Die EZB kauft die Anleihen zu sehr niedrigen Zinsen: Eine zehnjährige italienische Staatsanleihe rentiert derzeit bei 1,8 Prozent, eine spanische Anleihe bei 1,9 Prozent. Schon eine kleine Erhöhung der Marktzinsen würde der EZB erhebliche Verluste bescheren. Die EZB hat sich folglich zur Fortführung der extremen Niedrigzinspolitik quasi selbstverpflichtet.

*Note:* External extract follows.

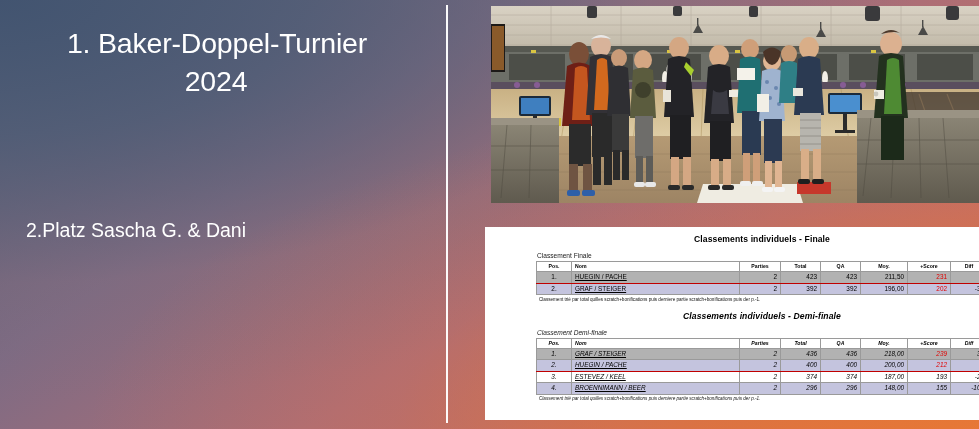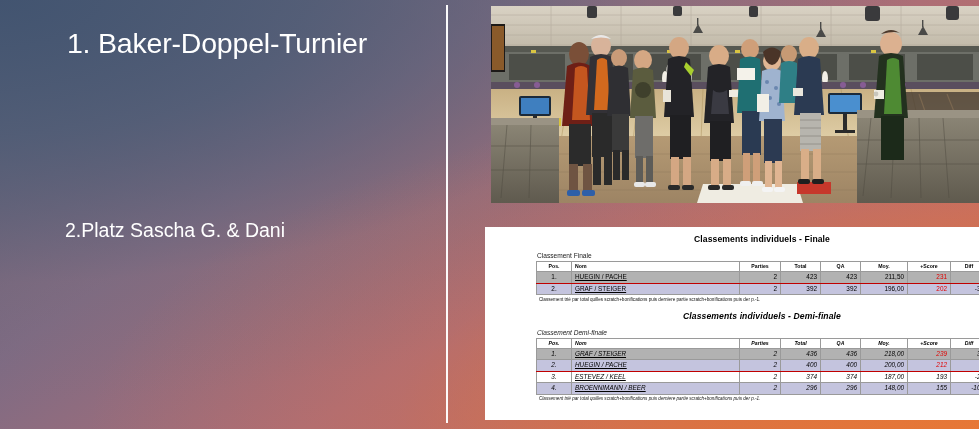"2024" div.title-line { html: none -> <div>2024</div> }
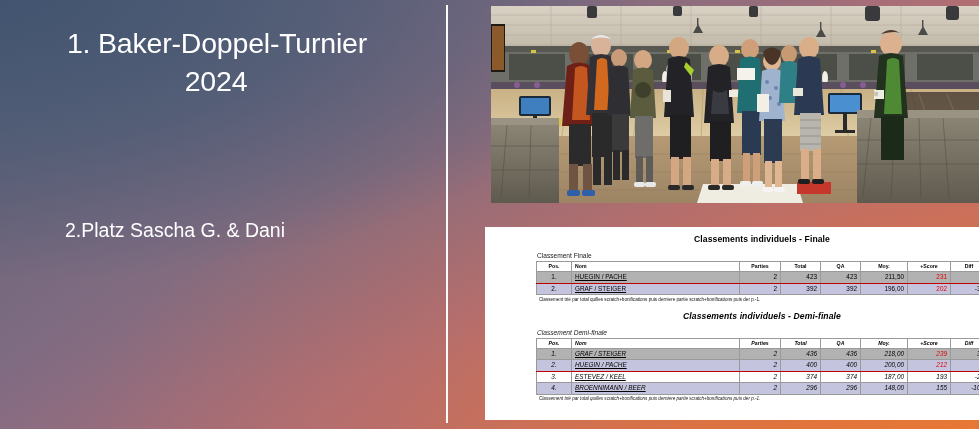"2.Platz Sascha G. & Dani" .placements { margin-left: 39px -> none }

Die Euro-Banken haben sich bereits auf diese EZB-Politik eingestellt und kaufen wieder vermehrt Staatsanleihen. Im Juni 2015 stieg ihr Anleihebestand um sieben Prozent gegenüber dem Vorjahr auf 2.547 Mrd. Euro. Banken können durch den Erwerb dieser Papiere jetzt einen risikolosen Gewinn erzielen: Sie erhalten einen Zinscoupon, und gleichzeitig können sie die Käufe bei der EZB mit de facto Nullzinsen finanzieren.

Zusätzlich lockt die Möglichkeit, die Schuldpapiere zu höheren Kursen an die EZB weiterzuverkaufen und Kursgewinne zu erzielen. Durch die Anleihekäufe der EZB steigt nicht nur die Euro-Basisgeldmenge, es steigt mittlerweile dadurch auch die Geldmenge M1.(1)

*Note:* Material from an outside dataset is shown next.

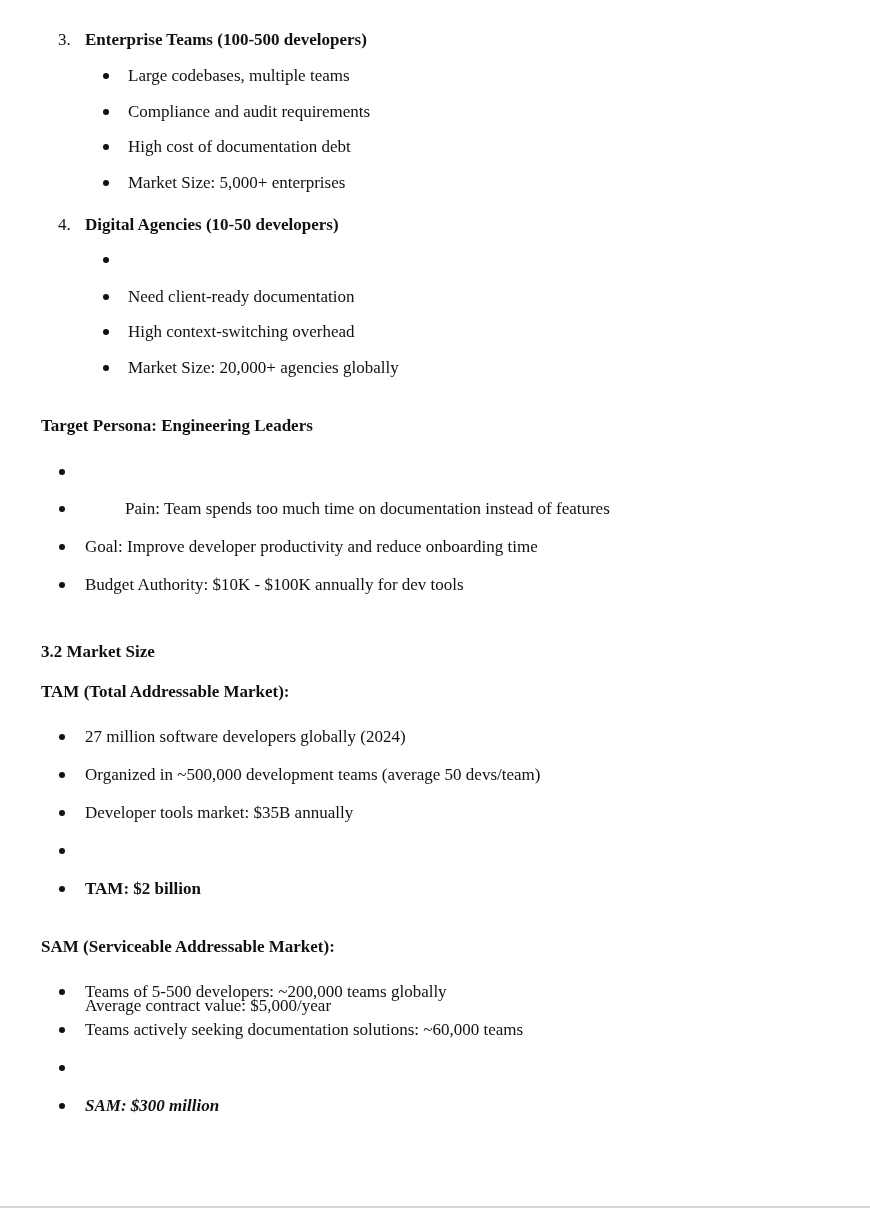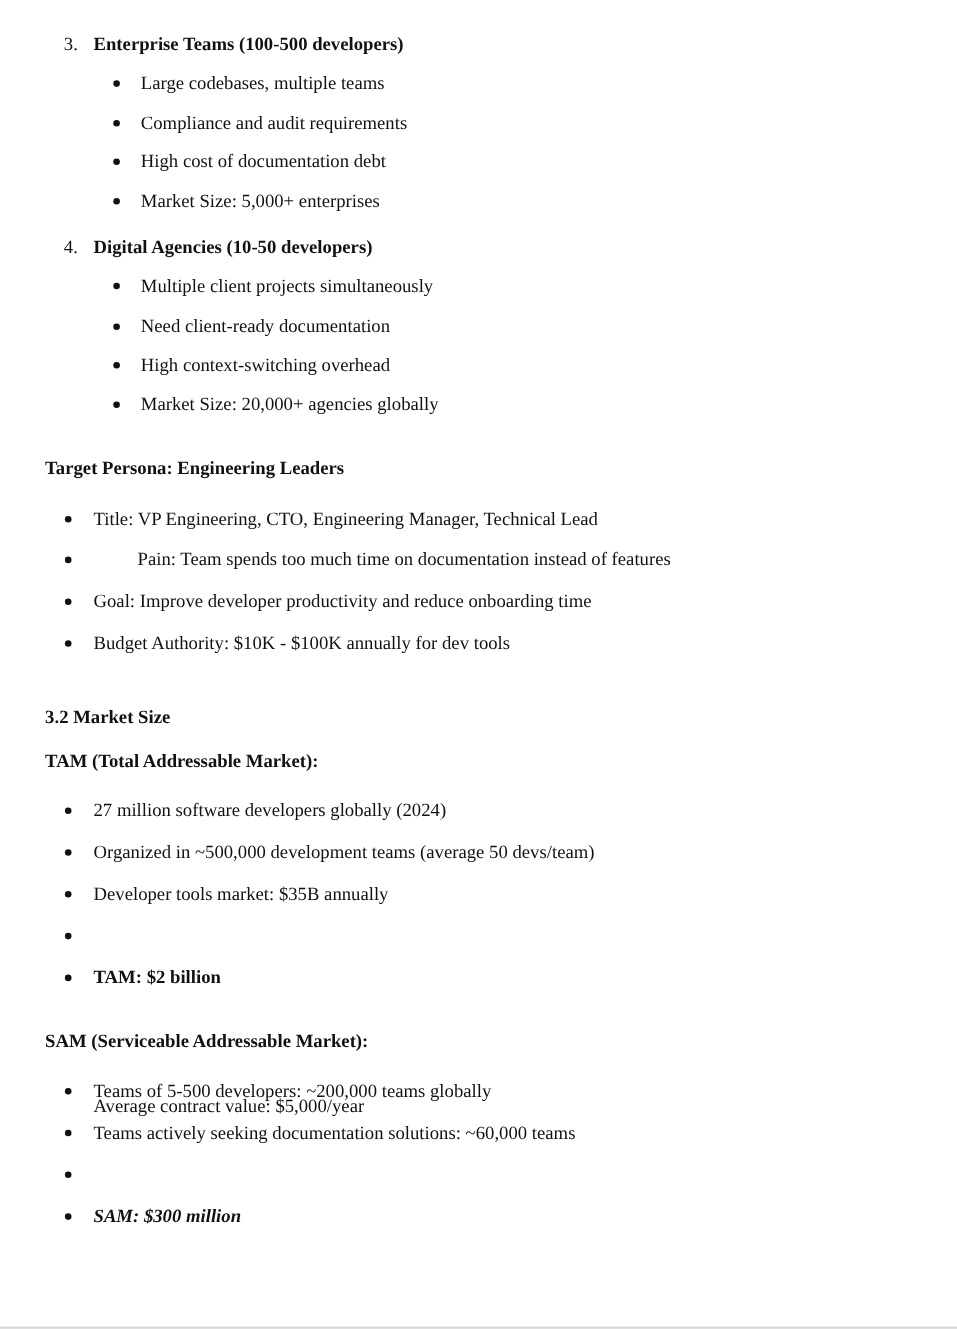"Multiple client projects simultaneously" span.abs { html: <span>Multiple client projects simultaneously</span> -> none }
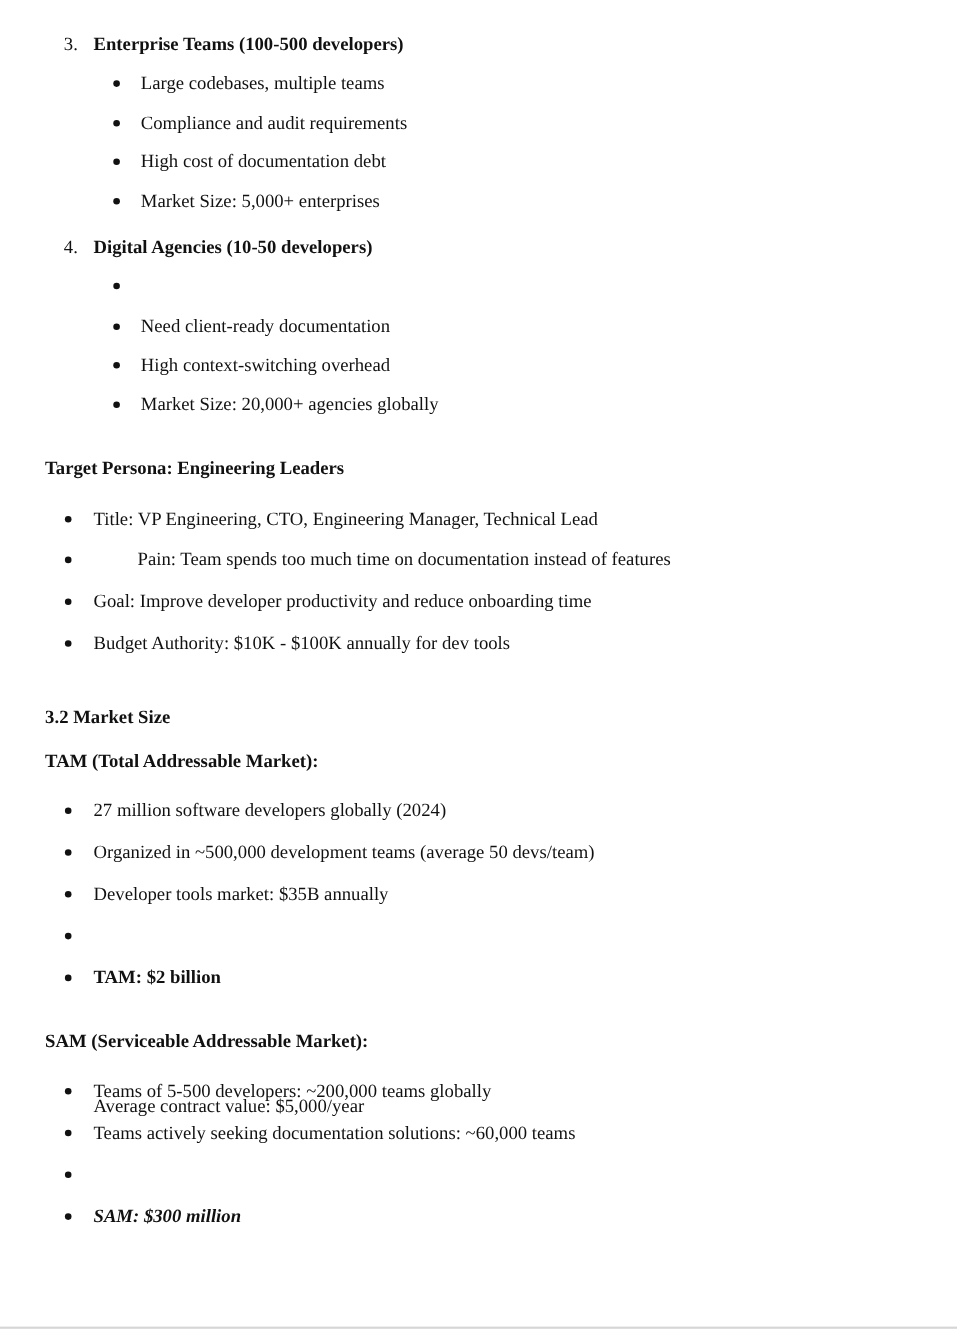"Title: VP Engineering, CTO, Engineering" span.abs { html: <span>Title: VP Engineering, CTO, Engineering Manager, Technical Lead</span> -> none }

Letztere steht für die Geldmenge, die für Nachfragezwecke unmittelbar eingesetzt werden kann. Sie wächst mittlerweile mit knapp zwölf Prozent gegenüber dem Vorjahr.

Bekanntlich lässt sich nicht verlässlich sagen, welche Preise eine wachsende Geldmenge wann in die Höhe treiben. Mit Blick auf die Folgen der Anleiheaufkaufprogramme in den USA und in Japan liegt jedoch vor allem eines nahe: Dass die wachsende Geldmenge, insbesondere angesichts der niedrigen Zinsen, die Aktienkurse in die Höhe treibt.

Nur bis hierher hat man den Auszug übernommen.